The speakers at that meeting were Jim Percy, Harry Black of the SPA, myself and Frank Hardy. A totally comradely atmosphere prevailed at the meeting.
A few years later, when Jim Percy died, John Percy asked me to speak at the memorial meeting, also at Glebe Town Hall. A couple of years later, when Ernest Mandel died, John Percy asked me to speak at the memorial meeting for Mandel, which I did.
Tognolini’s picture of rather crazed Bob Gould frothing at the mouth, disrupting DSP forums, is a figment of his own fevered imagination, which is put to the service of slandering me basically because of current disagreements about strategy.
Doug Jordan has thrown into the pot something previously unknown to me, that at some point the DSP withdrew and pulped an issue of Direct Action because it contained something that slandered me (if any old hand remembers that event, or even perchance has kept a copy of the slanderous bit of Direct Action, I’d love to see it, just to know what it was about).
Accusing someone of being a scab is about the worst thing you can say about anyone in the labour movement. If Tognolini says I called him a scab, were there witnesses? Did he take it up with anyone to get me to withdraw or apologise? Did he publish some protest to me to get me to with draw it, or anything like that?
In addition, Tognolini is well known for a rather vociferous temperament. What did he do at the time? Did he sit calmly, while as he alleges, I called him a scab?

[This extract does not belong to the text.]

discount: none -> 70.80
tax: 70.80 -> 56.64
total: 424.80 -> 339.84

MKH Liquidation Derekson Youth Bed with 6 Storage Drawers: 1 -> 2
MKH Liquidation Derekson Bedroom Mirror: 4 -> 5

In my sporadic experience of Tognolini over the years he’s a rather volcanic individual, and he’s about the last person I would call a scab unless I had become unhinged.
I repeat my assertion. I have never called Tognolini a scab, and in the absence of him providing some more concrete evidence of his allegation, he the one engaged in gratuitous personal slander for current political purposes, probably egged on by others.
I resent this slander intensely, although there’s not a great deal I can do about it, or intend to do about it. This unpleasant slander of me simply underlines the political method of Tognolini, and possibly some of his associates.